Tally the lines in the listing below that hold the string "background", and reply with that tally alone.

-- SOURCE MATERIAL --
========================================
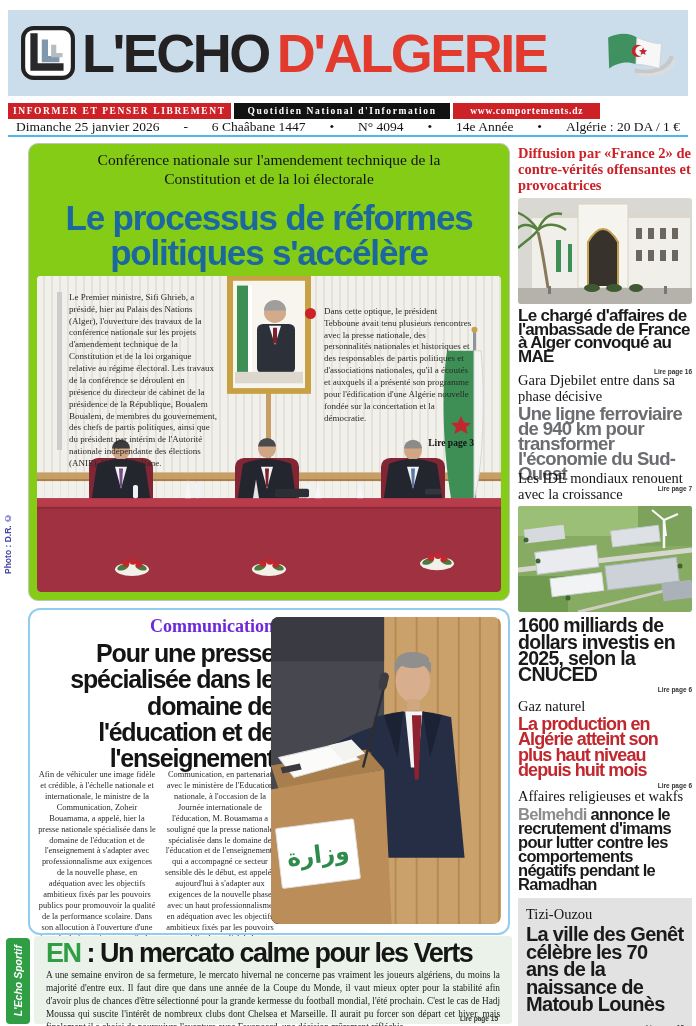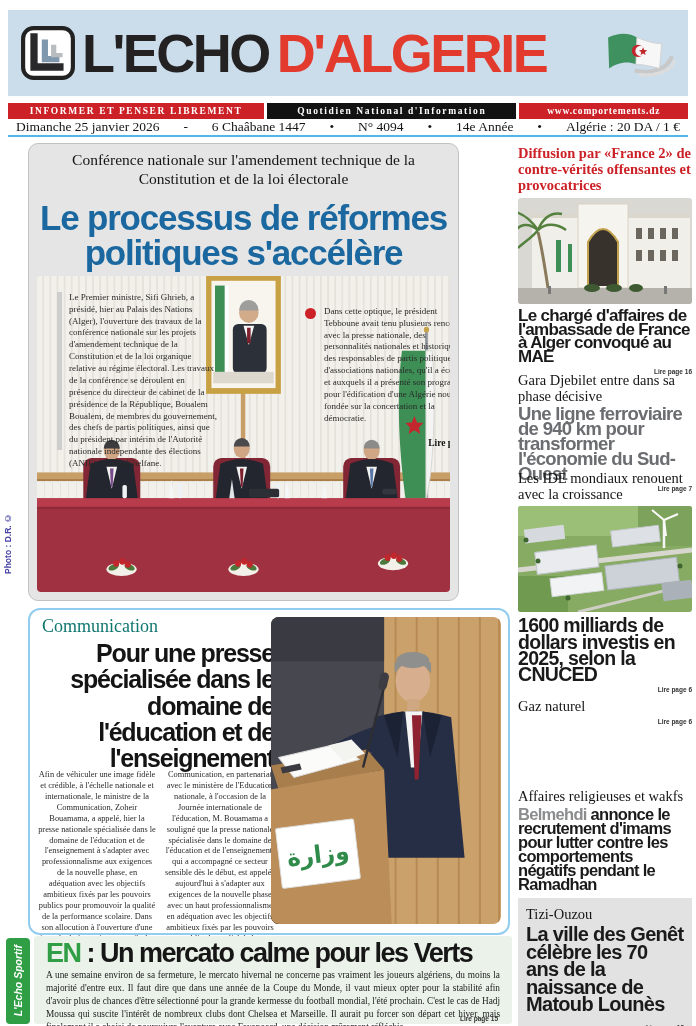--- a/index.html
+++ b/index.html
@@ -7,51 +7,51 @@
         font-family:"Liberation Serif",serif;color:#111;}
   
   .masthead{position:absolute;left:8px;top:10px;width:680px;height:86px;background:#cbdcea;
             display:flex;align-items:center;padding:0 12px;box-sizing:border-box;}
   .logo-icon{flex:0 0 auto;margin-right:6px;}
   .mast-title{font-family:"Liberation Sans",sans-serif;font-weight:700;font-size:54px;
               letter-spacing:-2.5px;line-height:1;white-space:nowrap;}
   .mast-black{color:#232122;}
   .mast-red{color:#e23b2e;margin-left:8px;}
   .mast-flag{margin-left:auto;}
-  .slogan-row{position:absolute;left:8px;top:103px;width:680px;height:16px;display:flex;gap:3px;
+  .slogan-row{position:absolute;left:8px;top:103px;width:592px;height:16px;display:flex;gap:3px;
               font-family:"Liberation Serif",serif;font-weight:700;font-size:9.5px;letter-spacing:1.6px;color:#fff;}
   .seg{display:flex;align-items:center;justify-content:center;height:100%;}
   .seg-red1{width:38%;background:#cc2127;}
   .seg-black{width:37%;background:#121212;}
   .seg-red2{width:25%;background:#cc2127;letter-spacing:0.8px;}
   .dateline{position:absolute;left:8px;top:120px;width:680px;height:17px;display:flex;align-items:center;
             justify-content:space-between;font-size:13.5px;color:#141414;border-bottom:2px solid #54b6e8;
             padding:0 8px 2px;box-sizing:border-box;}
   
-  .lead-box{position:absolute;left:28px;top:143px;width:431px;height:458px;border:1px solid #c2c2c2;
-            border-radius:10px;box-sizing:border-box;padding:7px 8px 8px;display:flex;flex-direction:column;background:#e5e5e5;}
+  .lead-box{position:absolute;left:28px;top:143px;width:482px;height:458px;border:1px solid #c2c2c2;
+            border-radius:10px;box-sizing:border-box;padding:7px 8px 8px;display:flex;flex-direction:column;background:#84cc16;}
   .lead-kicker{text-align:center;font-size:15.5px;line-height:1.22;color:#141414;max-width:410px;margin:0 auto;}
   .lead-headline{text-align:center;font-family:"Liberation Sans",sans-serif;font-weight:700;font-size:35px;
                  line-height:1.0;color:#1a689f;letter-spacing:-1.2px;margin-top:11px;}
   .lead-photo{flex:1;position:relative;margin-top:6px;border-radius:4px;overflow:hidden;
               background:repeating-linear-gradient(90deg,#f2f0ea 0 7px,#e6e3dc 7px 8px);}
   .lead-photo svg{position:absolute;inset:0;width:100%;height:100%;}
   .gray-rule{position:absolute;top:16px;left:20px;width:5px;height:158px;background:#cdcdcd;z-index:3;}
   .lead-col-left{position:absolute;top:16px;left:32px;width:148px;font-size:9px;line-height:1.32;color:#2a2a2a;
                  text-align:left;z-index:3;}
   .red-bullet{position:absolute;top:32px;left:268px;width:11px;height:11px;border-radius:50%;background:#cc2127;z-index:3;}
   .lead-col-right{position:absolute;top:30px;left:287px;width:150px;font-size:9px;line-height:1.32;color:#2a2a2a;z-index:3;}
   .lead-readmore{position:absolute;top:162px;left:287px;width:150px;text-align:right;font-weight:700;font-size:9.5px;z-index:3;}
   .photo-credit{position:absolute;left:0px;top:468px;width:16px;height:150px;display:flex;align-items:center;justify-content:center;}
   .photo-credit span{writing-mode:vertical-rl;transform:rotate(180deg);font-family:"Liberation Sans",sans-serif;
                      font-weight:700;font-size:8.5px;color:#4643a3;white-space:nowrap;}
   
   .comm-box{position:absolute;left:28px;top:608px;width:482px;height:327px;border:2px solid #92cdef;
             border-radius:12px;box-sizing:border-box;background:#fff;}
-  .comm-kicker{position:absolute;left:12px;top:6px;width:232px;text-align:left;font-weight:400;font-size:18px;color:#0f766e;}
+  .comm-kicker{position:absolute;left:12px;top:6px;width:232px;text-align:right;font-weight:700;font-size:18px;color:#6d28d9;}
   .comm-headline{position:absolute;left:6px;top:30px;width:238px;text-align:right;font-family:"Liberation Sans",sans-serif;
                  font-weight:700;font-size:25px;line-height:1.05;letter-spacing:-1.2px;color:#141414;}
   .comm-cols{position:absolute;left:8px;top:160px;width:238px;display:flex;gap:8px;}
   .comm-col{flex:1;font-size:8.4px;line-height:1.3;text-align:center;color:#2a2a2a;}
   .comm-readmore{text-align:right;font-weight:700;font-size:8.5px;margin-top:3px;}
   .comm-photo{position:absolute;right:7px;top:7px;width:230px;height:307px;border-radius:8px;overflow:hidden;}
   
   .sidebar{position:absolute;left:518px;top:145px;width:174px;height:876px;}
   .story{position:absolute;left:0;width:174px;}
   .kicker{font-size:14.5px;line-height:1.12;color:#141414;}
@@ -363,20 +363,21 @@
           <circle cx="50" cy="92" r="2.5" fill="#3f6631"></circle>
         <circle cx="162" cy="60" r="2.5" fill="#3f6631"></circle>
           <circle cx="8" cy="34" r="2.5" fill="#3f6631"></circle>
       </svg>
       <div class="hl hl3">1600 milliards de dollars investis en 2025, selon la CNUCED</div>
       <div class="rm">Lire page 6</div>
     </div>
 
     <div class="story" style="top:553px;">
       <div class="kicker">Gaz naturel</div>
+      <div class="hl hl4">La production en Algérie atteint son plus haut niveau depuis huit mois</div>
       <div class="rm">Lire page 6</div>
     </div>
 
     <div class="story" style="top:643px;">
       <div class="kicker">Affaires religieuses et wakfs</div>
       <div class="hl hl5">
         <span class="gray-name">Belmehdi</span><span> annonce le recrutement d'imams pour lutter contre les comportements négatifs pendant le Ramadhan</span>
       </div>
       <div class="rm" style="margin-top:8px;margin-right:20px;">Lire page 4</div>
     </div>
========================================
-- EXERCISE OUTPUT --
10